A expectativa no Congresso é que a CCJ aprecie a proposta no período da manhã de 2 de setembro. O presidente do colegiado, senador Otto Alencar (PSD-BA), pretende concluir os trabalhos no mesmo dia, mesmo se surgirem pedidos de vista por parte de outros senadores.

Se aprovada na comissão, a PEC seguirá para o plenário do Senado, onde precisará do apoio de ao menos 49 parlamentares. A oposição articula tentativas de adiar a votação ou modificar o conteúdo, mas necessita de maioria para desacelerar o cronograma do relator.

Impacto no cenário eleitoral

A proposta ganhou tração política devido ao seu apelo junto à população. Dados de pesquisa do instituto Datafolha colhidos em março indicam que 71% dos brasileiros são favoráveis à redução da jornada de trabalho.
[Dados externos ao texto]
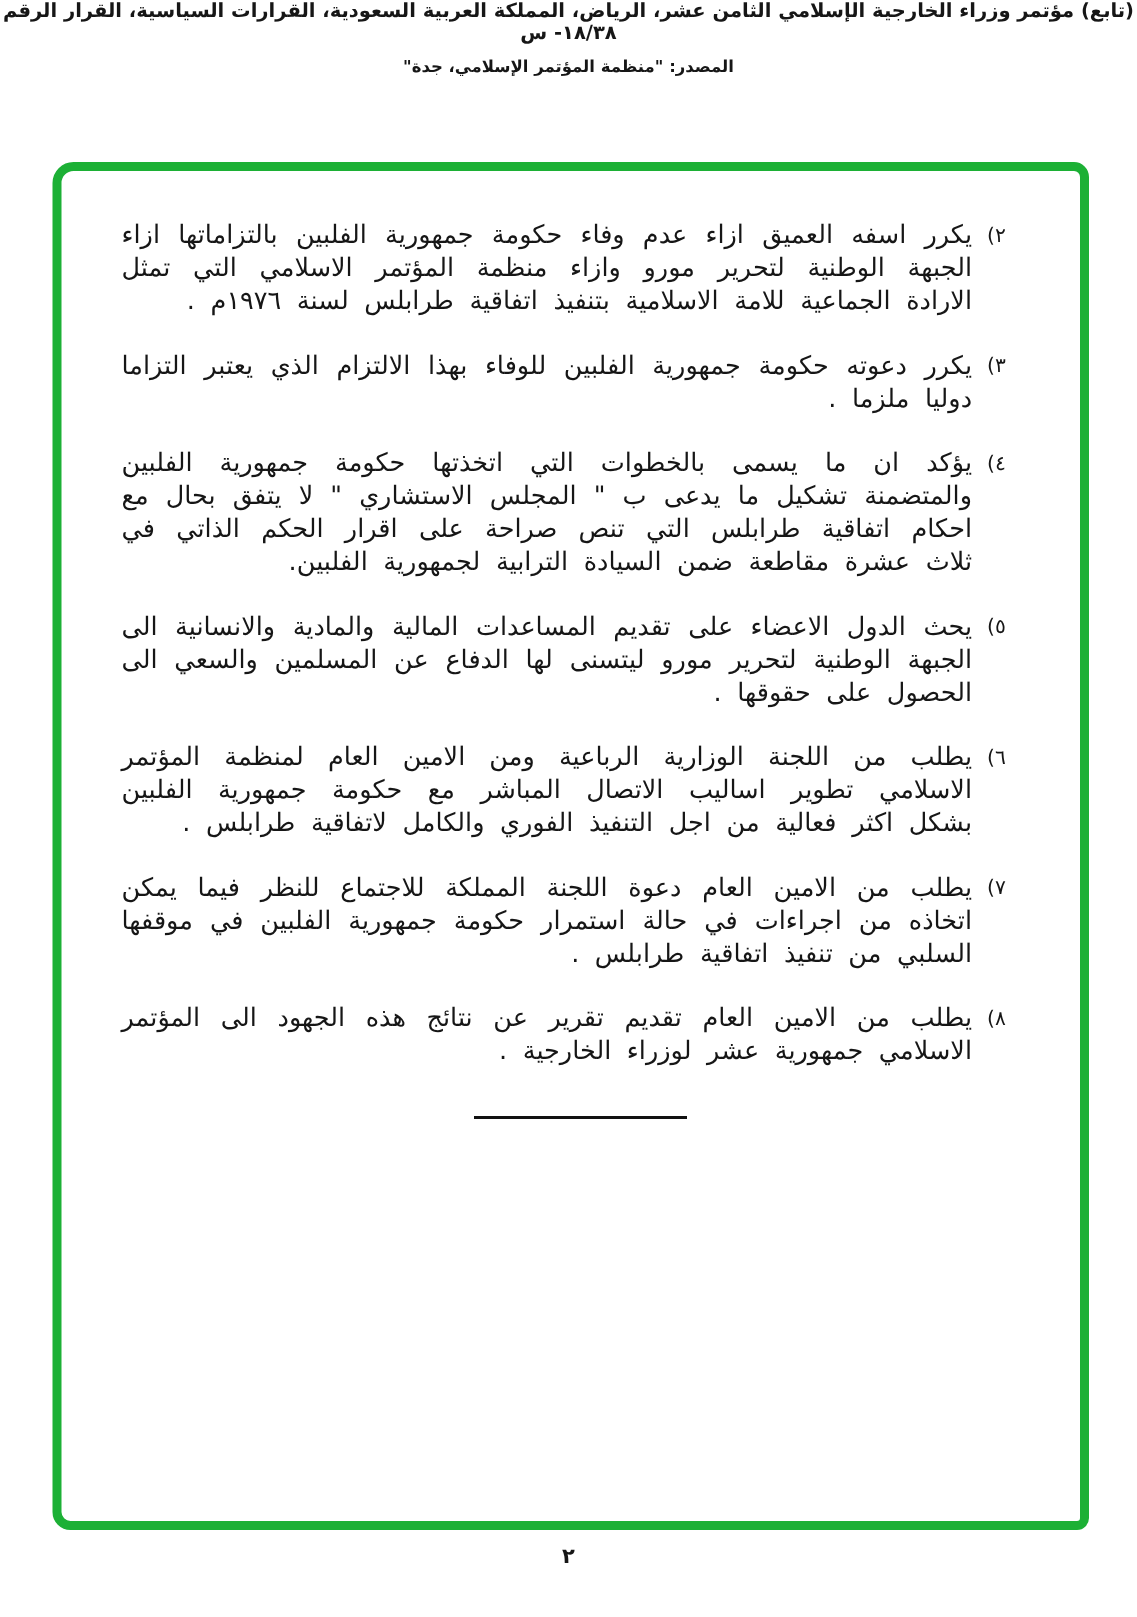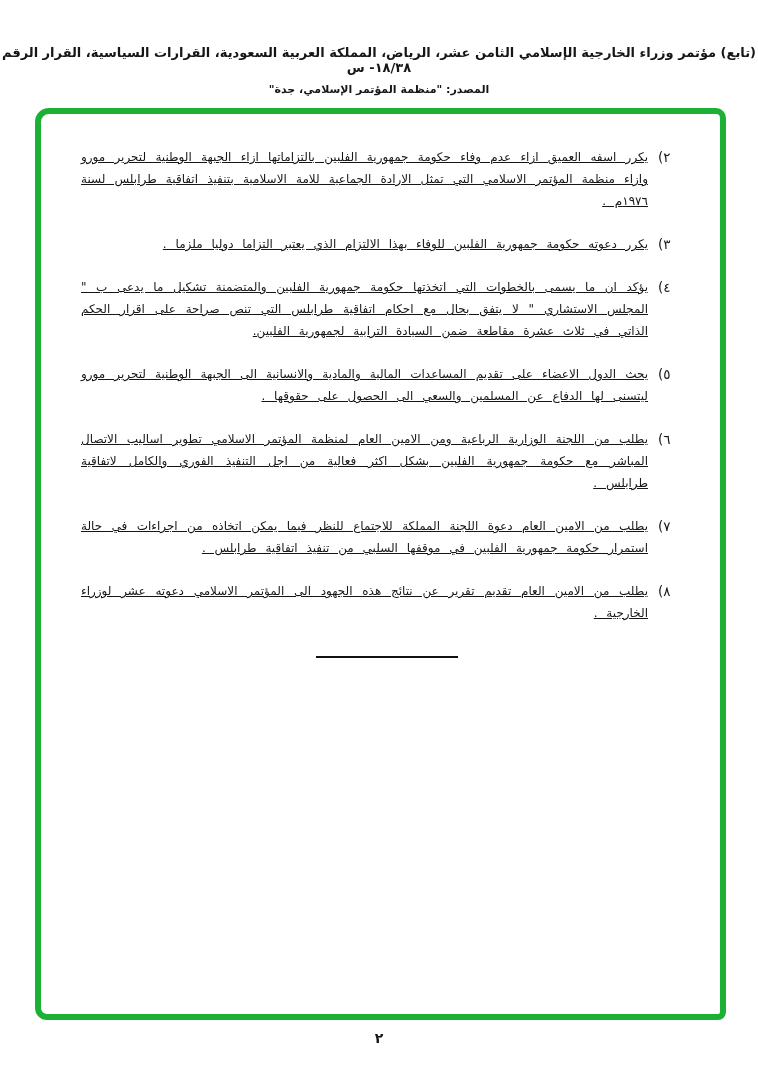--- a/index.html
+++ b/index.html
@@ -8,21 +8,20 @@
     height: 1078px;
     background: #ffffff;
     position: relative;
     font-family: "DejaVu Sans", sans-serif;
     color: #161616;
     overflow: hidden;
   }
   .header {
     direction: rtl;
     text-align: center;
-    padding-top: 45px;
   }
   .header-line1 {
     font-size: 13px;
     font-weight: bold;
     letter-spacing: 0.2px;
   }
   .header-line2 {
     font-size: 11px;
     font-weight: bold;
     margin-top: 8px;
@@ -51,25 +50,24 @@
     text-align: left;
     font-size: 13.5px;
     line-height: 22px;
     letter-spacing: 3px;
   }
   .item-text {
     flex: 1;
     direction: rtl;
     unicode-bidi: plaintext;
     text-align: justify;
-    font-size: 12px;
+    font-size: 17px;
     line-height: 22px;
     word-spacing: 5px;
     letter-spacing: 0.3px;
-    text-decoration: underline;
   }
   .divider {
     width: 142px;
     height: 2px;
     background: #111111;
     margin: 32px auto 0 auto;
   }
   .page-number {
     position: absolute;
     left: 0;
@@ -115,20 +113,20 @@
     <div class="item-text">يطلب من اللجنة الوزارية الرباعية ومن الامين العام لمنظمة المؤتمر الاسلامي تطوير اساليب الاتصال المباشر مع حكومة جمهورية الفلبين بشكل اكثر فعالية من اجل التنفيذ الفوري والكامل لاتفاقية طرابلس .</div>
   </div>
 
   <div class="item">
     <span class="item-marker">(٧</span>
     <div class="item-text">يطلب من الامين العام دعوة اللجنة المملكة للاجتماع للنظر فيما يمكن اتخاذه من اجراءات في حالة استمرار حكومة جمهورية الفلبين في موقفها السلبي من تنفيذ اتفاقية طرابلس .</div>
   </div>
 
   <div class="item">
     <span class="item-marker">(٨</span>
-    <div class="item-text">يطلب من الامين العام تقديم تقرير عن نتائج هذه الجهود الى المؤتمر الاسلامي دعوته عشر لوزراء الخارجية .</div>
+    <div class="item-text">يطلب من الامين العام تقديم تقرير عن نتائج هذه الجهود الى المؤتمر الاسلامي جمهورية عشر لوزراء الخارجية .</div>
   </div>
 
   <div class="divider"></div>
 
 </div>
 
 <div class="page-number">٢</div>
 
 </body></html>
Enquanto aliados do governo veem na aprovação uma oportunidade de consolidar apoio popular, opositores expressam resistência. O senador Rogério Marinho (PL-RN), chefe da campanha de Flávio Bolsonaro, defende que o tema seja tratado via negociação direta entre empregados e empregadores, com remuneração calculada por hora trabalhada.

Articulação política e destravamento

O projeto estava sem avançar no Senado e só voltou a caminhar após o reatamento do diálogo entre o presidente Lula e o senador Davi Alcolumbre. O relacionamento havia sido estremecido em abril após a rejeição da indicação de Jorge Messias ao STF, o que travou pautas prioritárias do Executivo.

A reaproximação articulada por líderes governistas no início de agosto permitiu que Alcolumbre destravasse as matérias na CCJ, viabilizando o andamento do texto relatado por Omar Aziz e o encaminhamento da PEC da Segurança Pública.